Für den Test habe ich mein Hausgewässer (den Rhein bei Schaffhausen) gewählt, das kenne ich natürlich am besten. Ich habe abgewartet bis das Wetter mitspielt und dann ging es ab zum angeln. Ich muss gestehen, dass ich schon ziemlich gespannt war, wie sich die Spangen im Wasser verhalten.
Nach kurzen Überlegungen und einer kleinen Erkundungstour am Wasser entschloss ich mich, es an einer flachen Stelle am Waldrand zu versuchen.
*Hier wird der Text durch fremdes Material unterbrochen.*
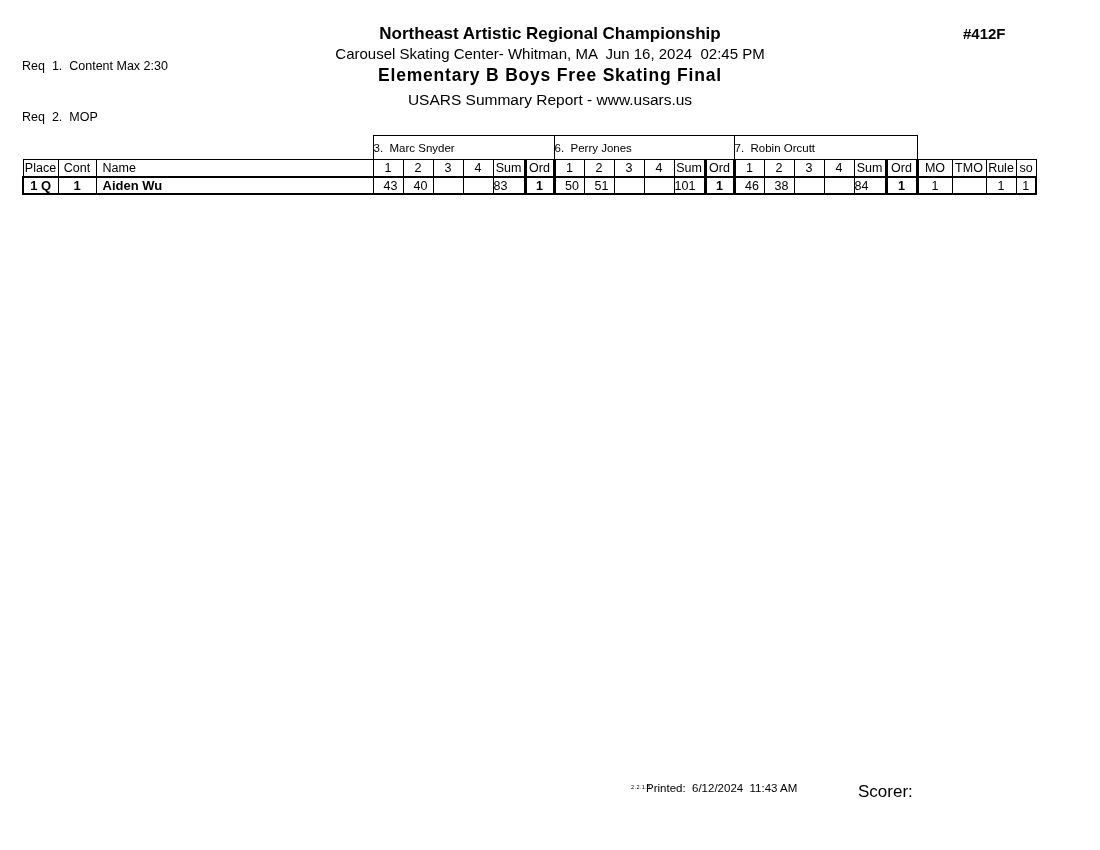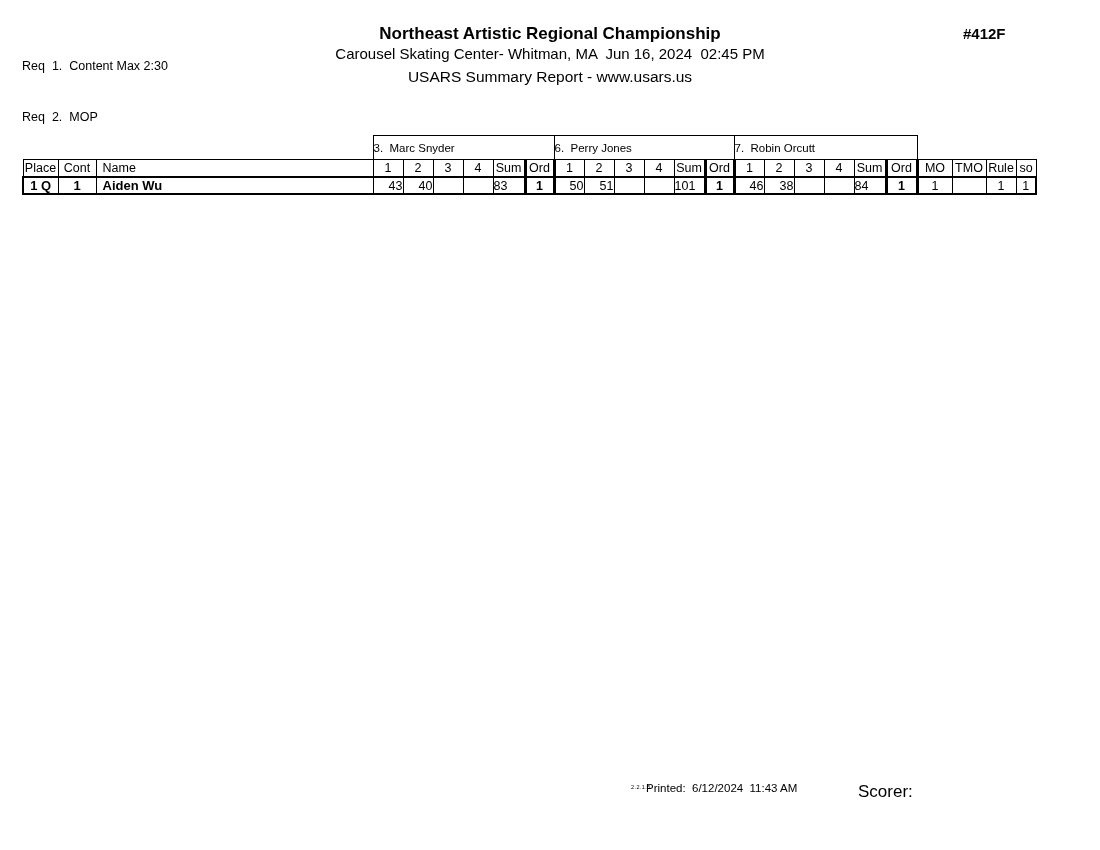--- a/index.html
+++ b/index.html
@@ -91,6 +91,7 @@
   <div class="center-head">
     <div class="title-main">Northeast Artistic Regional Championship</div>
     <div class="title-venue pre">Carousel Skating Center- Whitman, MA  Jun 16, 2024  02:45 PM</div>
+    <div class="title-event">Elementary B Boys Free Skating Final</div>
     <div class="title-report">USARS Summary Report - www.usars.us</div>
   </div>
 

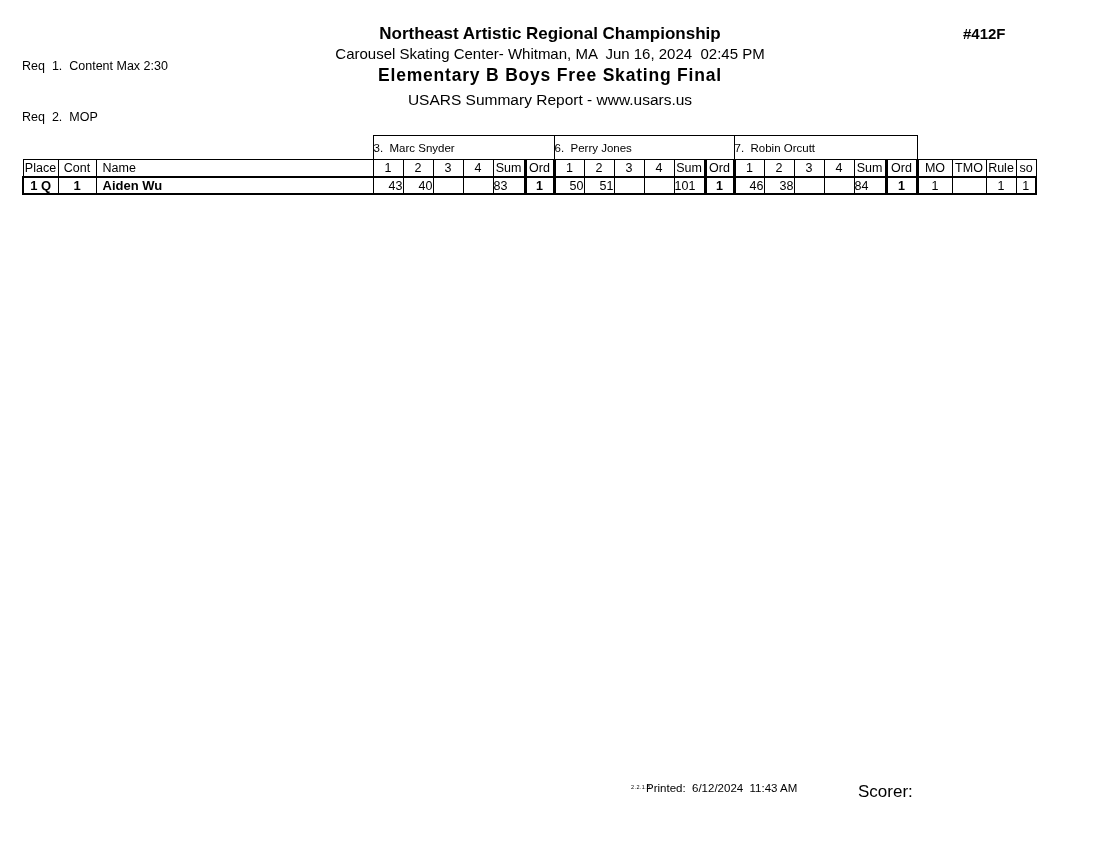--- a/index.html
+++ b/index.html
@@ -61,7 +61,7 @@
   .drow td.ordc { font-weight: bold; }
   .drow td.b { font-weight: bold; font-size: 13px; }
   .drow td.name-d { text-align: left; padding-left: 6px; }
-  .drow td.score { text-align: right; padding-left: 5px; margin-top: 40px; }
+  .drow td.score { text-align: center; padding-left: 5px; margin-top: 40px; }
   .drow td.sum   { text-align: left; padding-right: 4px; }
Ich weiss, dass hier schöne Alets zuhause sind und dass man hier auch dicke Hechte fangen kann. Mit einer Regenbogenforelle, von denen es bei uns nicht unbedingt viele hat, habe ich überhaupt nicht gerechnet. An dieser Stelle habe ich davor noch nie eine Regenbogenforelle gefangen. War das jetzt ein reiner Zufall oder lag das an der Perlmuttspange?
Ich habe es später an einer tieferen Stelle versucht, an der ich sehr oft Hechte überlisten konnte. Hier ist bei den Perlmuttspangen, die keine kupferbeschlagene Seite haben, ein bisschen Nachhilfe erforderlich, damit meine ich eine davor geschaltete Bleiolive. So ähnlich sieht es bei der Schleppfischerei aus. Leider war auf Hecht an diesem Tag nichts zu machen, so ist das halt beim Angeln und es ist auch gut so!